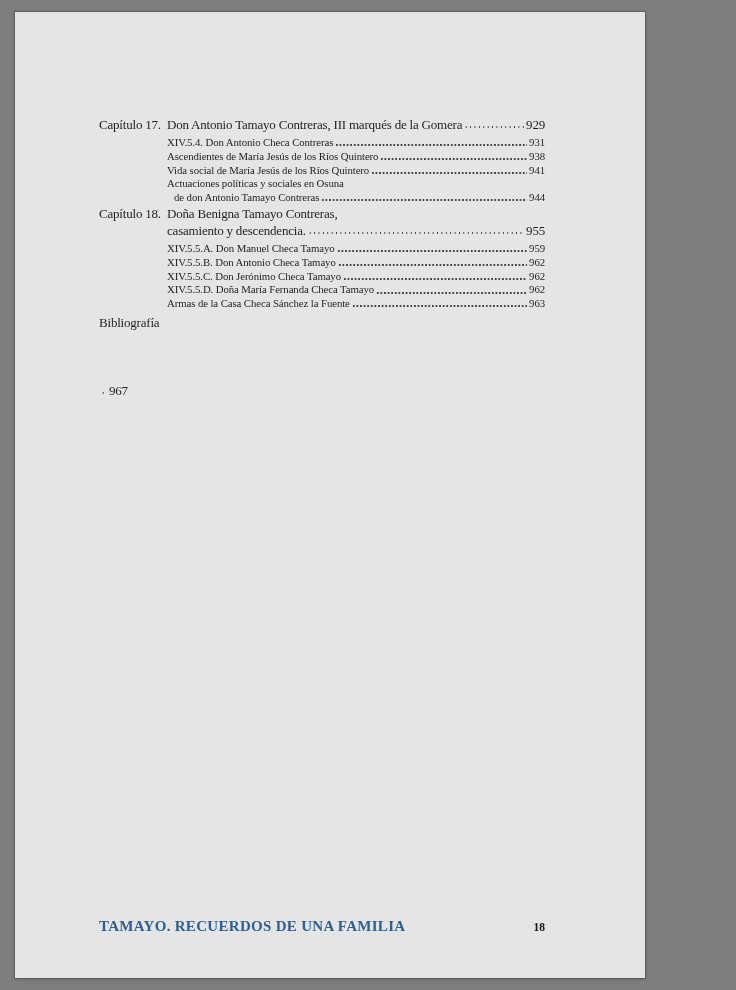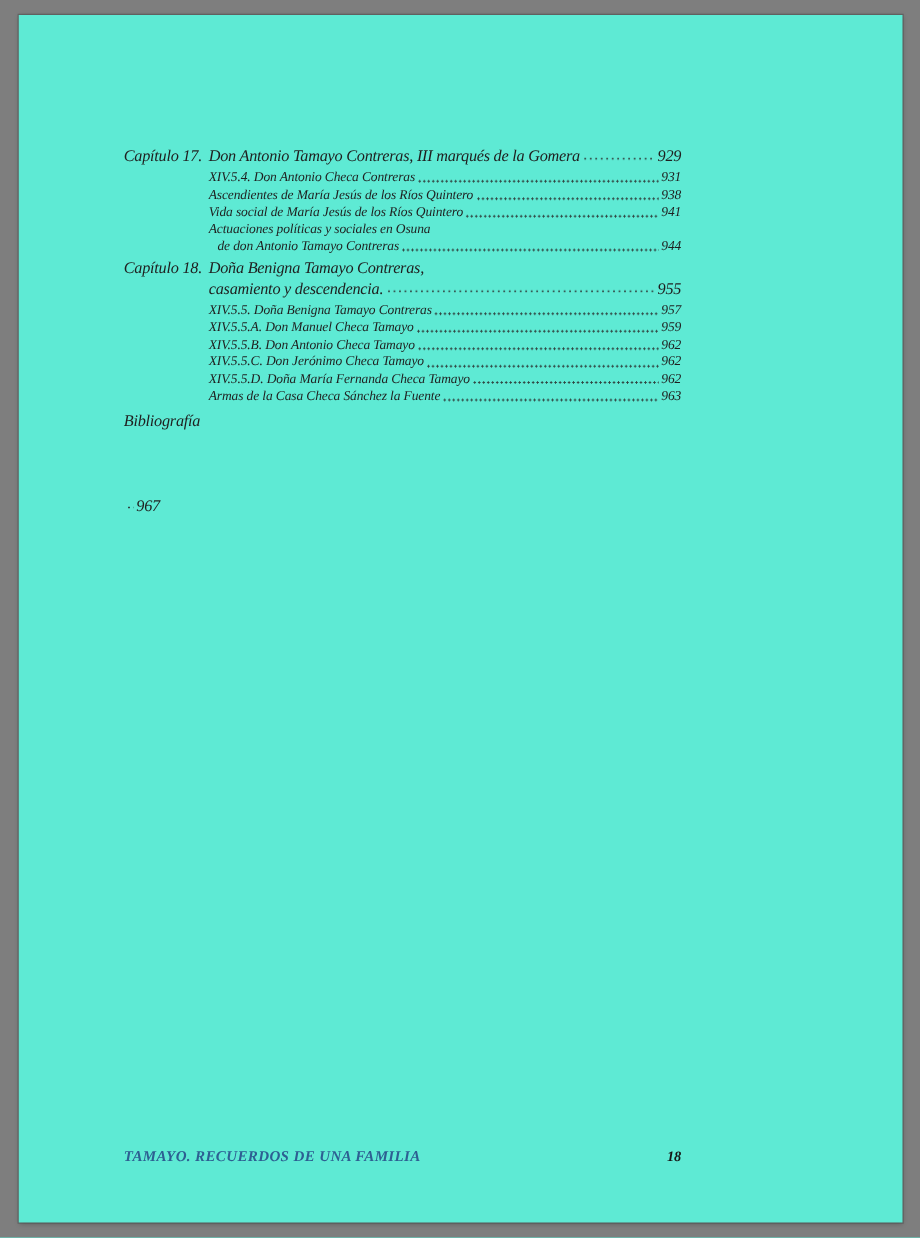--- a/index.html
+++ b/index.html
@@ -18,11 +18,10 @@
     position: absolute;
     left: 15px;
     top: 12px;
-    width: 707px;
+    width: 630px;
     height: 966px;
-    background: #5eead4;
+    background: #e5e5e5;
     box-shadow: 0 0 0 1px rgba(70,70,70,0.45), 0 1px 4px rgba(0,0,0,0.25);
-    font-style: italic;
   }
   
   .toc {

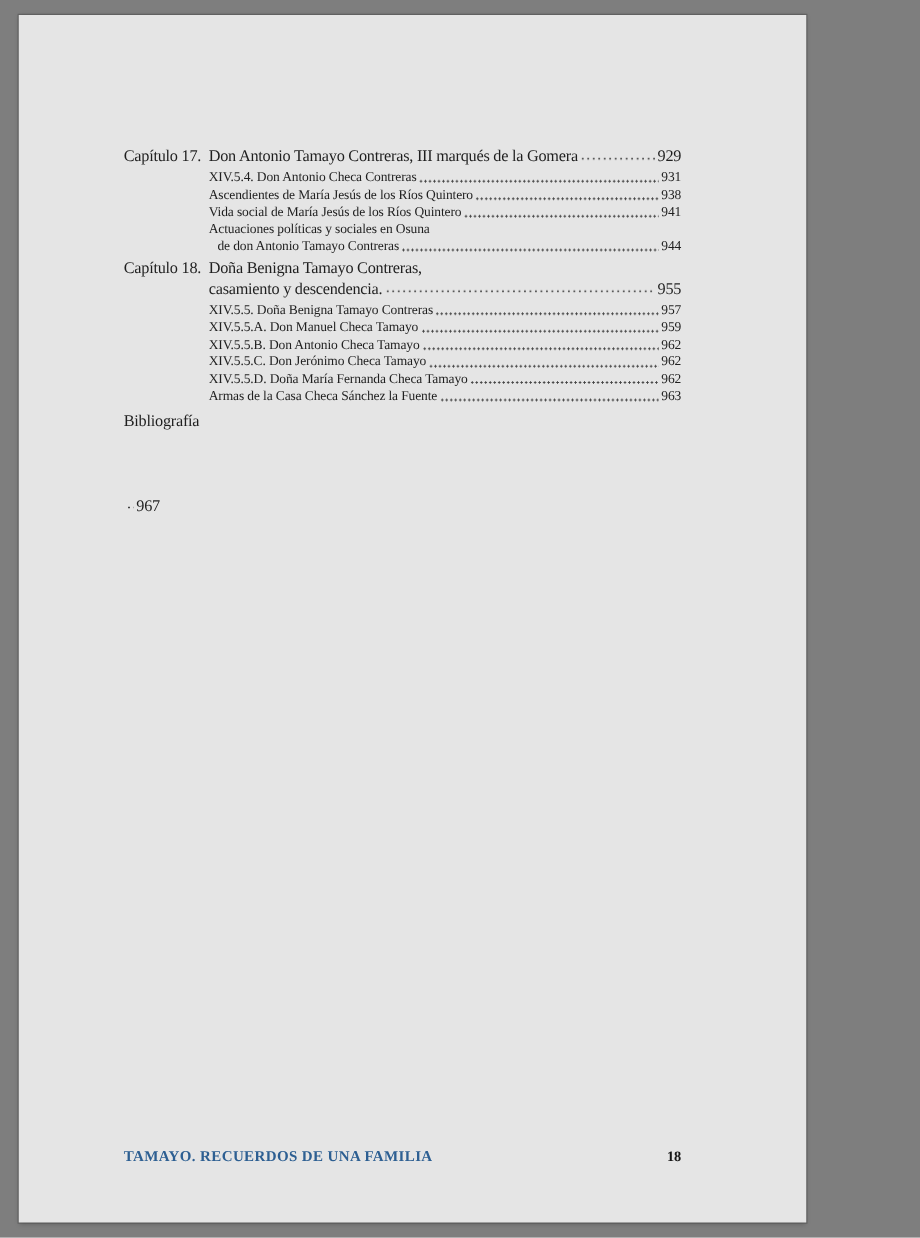--- a/index.html
+++ b/index.html
@@ -170,14 +170,6 @@
       <div class="row sub">
         <span class="label"></span>
         <span class="entry-body">
-          <span class="text">XIV.5.5. Doña Benigna Tamayo Contreras</span>
-          <span class="leader"></span>
-          <span class="pagenum">957</span>
-        </span>
-      </div>
-      <div class="row sub">
-        <span class="label"></span>
-        <span class="entry-body">
           <span class="text">XIV.5.5.A. Don Manuel Checa Tamayo</span>
           <span class="leader"></span>
           <span class="pagenum">959</span>

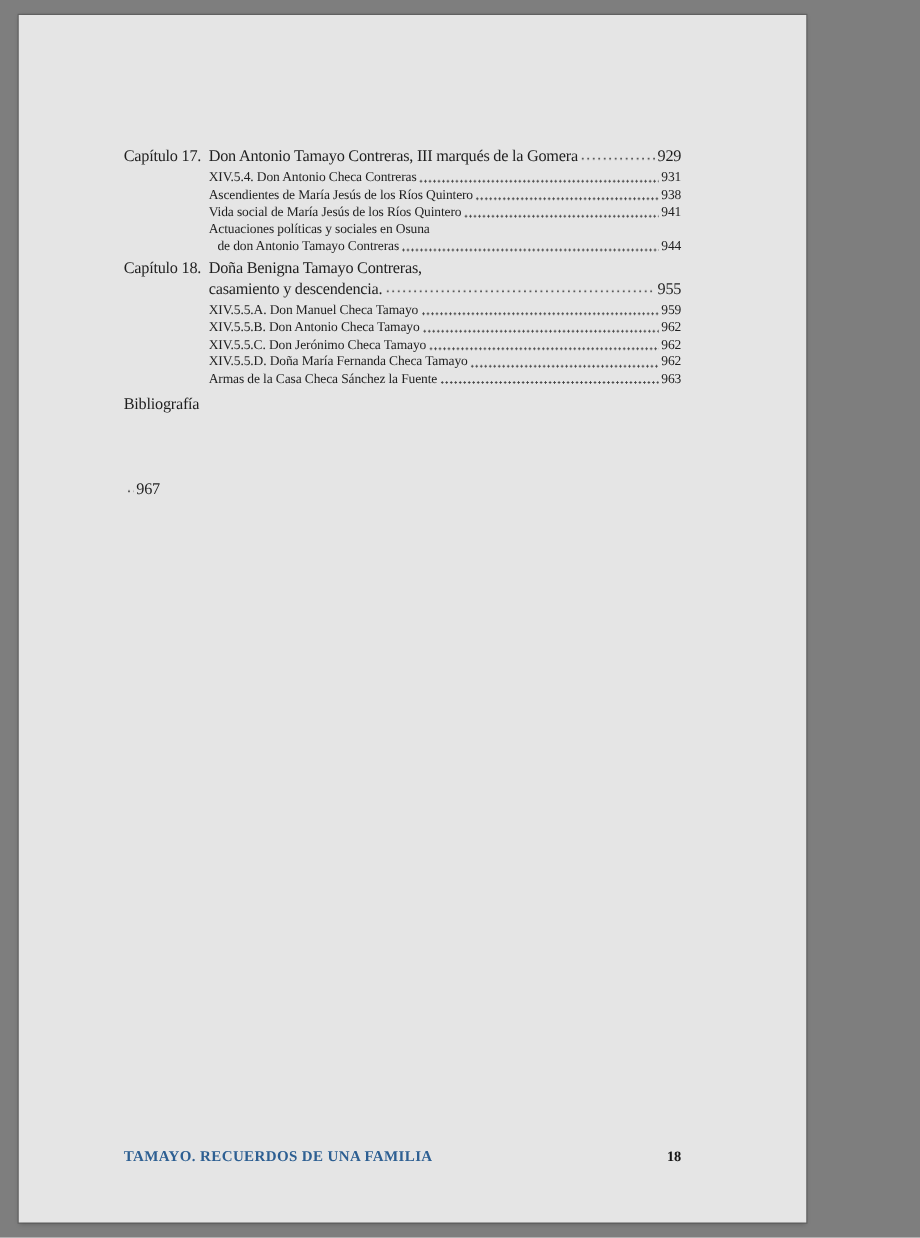--- a/index.html
+++ b/index.html
@@ -92,7 +92,7 @@
   }
   .footer .book-title {
     color: #2d5f92;
-    font-size: 12px;
+    font-size: 15px;
     font-weight: bold;
     letter-spacing: 0.3px;
   }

Prompt: Take every line from the data that includes the word "entry".

Result for this task:
         <span class="entry-body">
-        <span class="entry-body">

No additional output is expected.